**EXERCISE BRIEF:** Exactly the lines from the one containing "font-size: 28px ->" through the one containing "none -> <tr>" in the listing below are to be copied, with the pictures left out.

**EXERCISE MATERIAL:**
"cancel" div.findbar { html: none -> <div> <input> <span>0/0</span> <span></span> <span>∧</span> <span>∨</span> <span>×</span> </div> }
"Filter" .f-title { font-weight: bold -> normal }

...

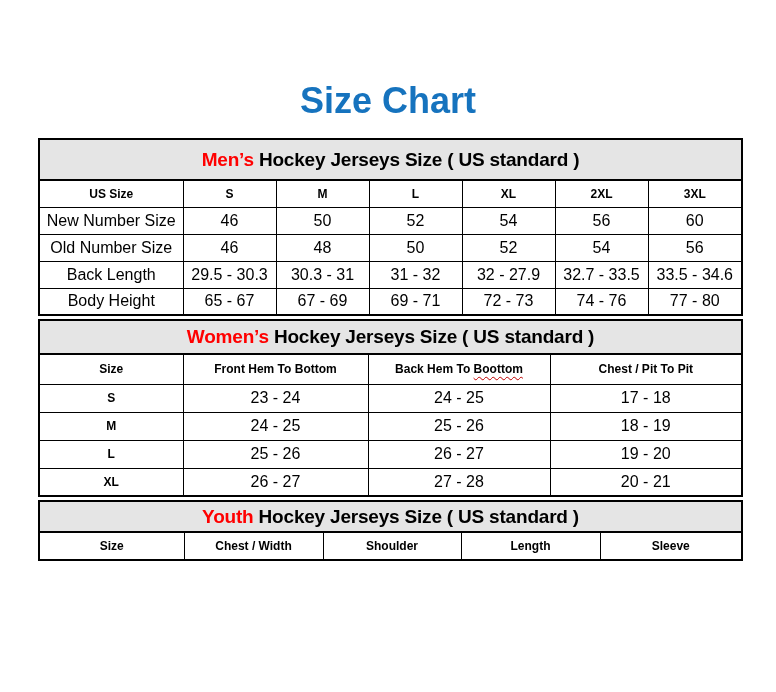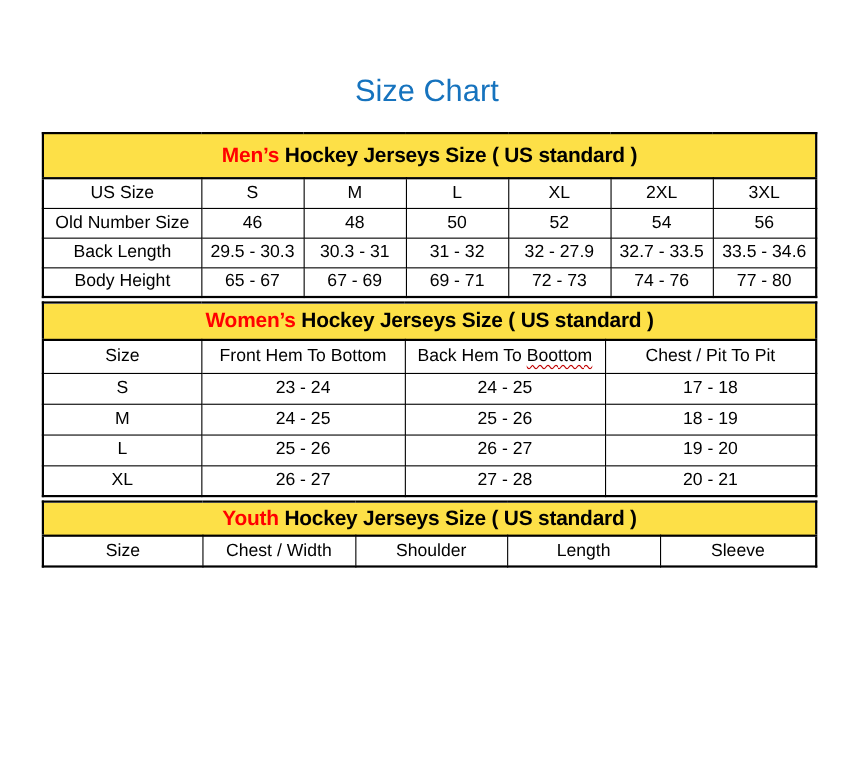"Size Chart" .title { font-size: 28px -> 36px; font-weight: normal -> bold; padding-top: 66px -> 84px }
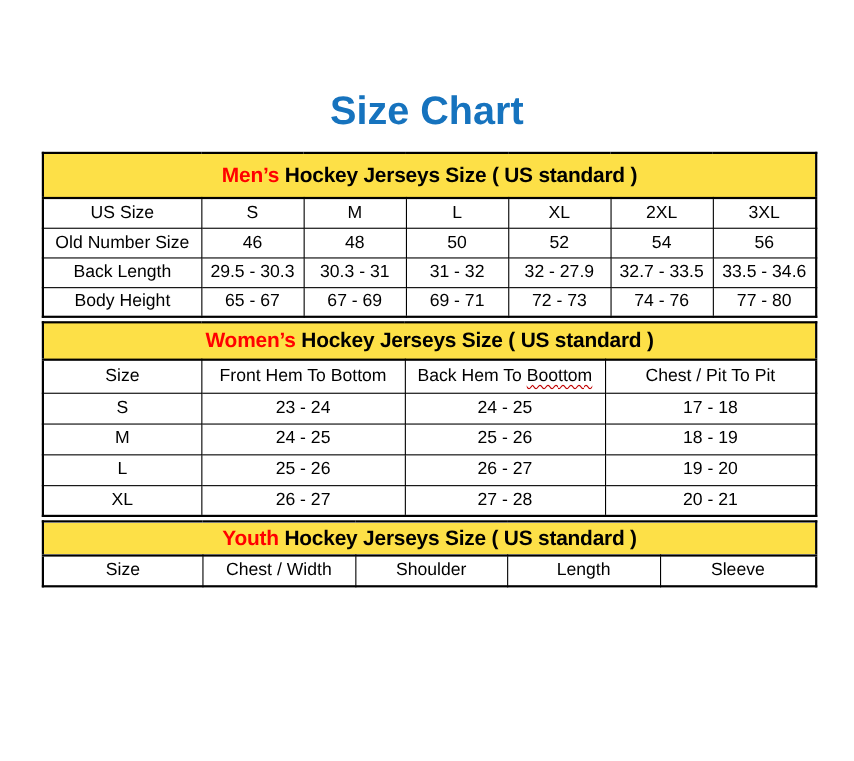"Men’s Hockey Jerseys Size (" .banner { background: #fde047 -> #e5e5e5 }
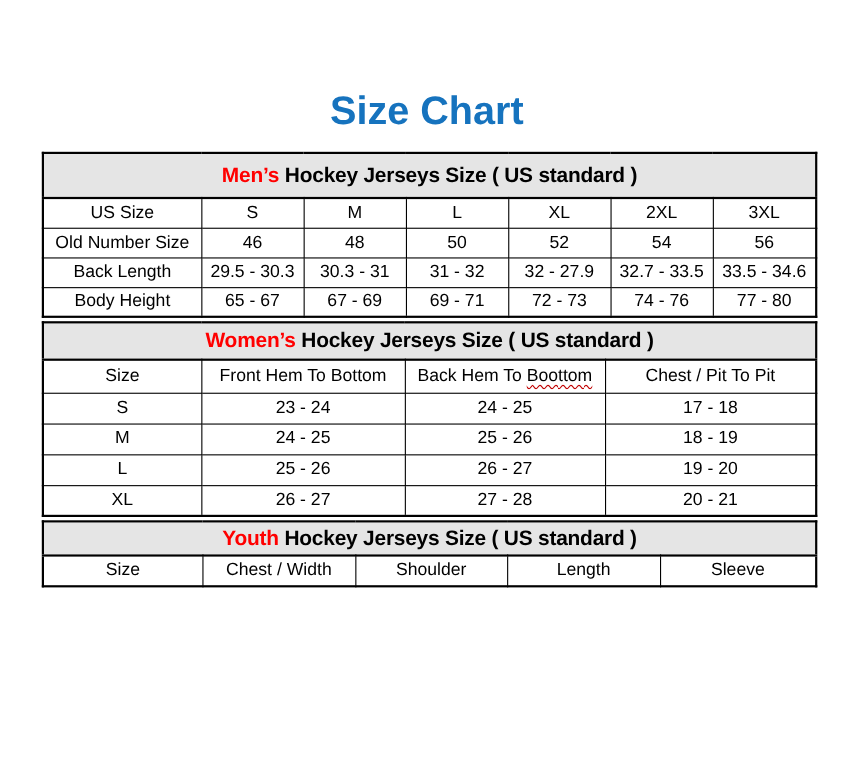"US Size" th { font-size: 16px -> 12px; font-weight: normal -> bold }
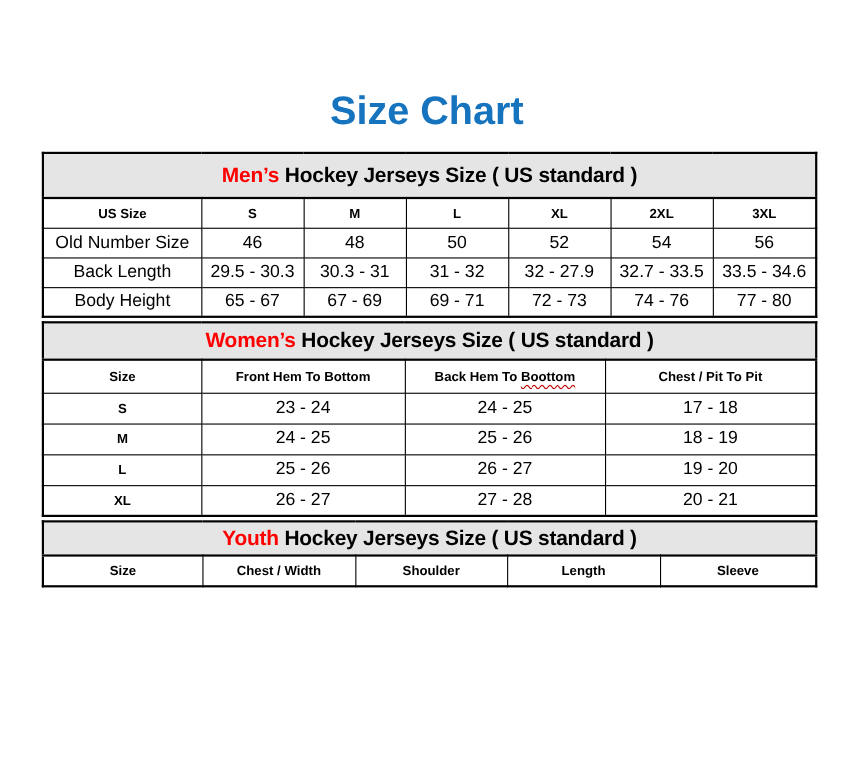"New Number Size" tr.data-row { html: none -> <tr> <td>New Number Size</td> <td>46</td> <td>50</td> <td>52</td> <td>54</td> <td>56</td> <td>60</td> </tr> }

**TASK RESULT:**
"Size Chart" .title { font-size: 28px -> 36px; font-weight: normal -> bold; padding-top: 66px -> 84px }
"Men’s Hockey Jerseys Size (" .banner { background: #fde047 -> #e5e5e5 }
"US Size" th { font-size: 16px -> 12px; font-weight: normal -> bold }
"New Number Size" tr.data-row { html: none -> <tr> <td>New Number Size</td> <td>46</td> <td>50</td> <td>52</td> <td>54</td> <td>56</td> <td>60</td> </tr> }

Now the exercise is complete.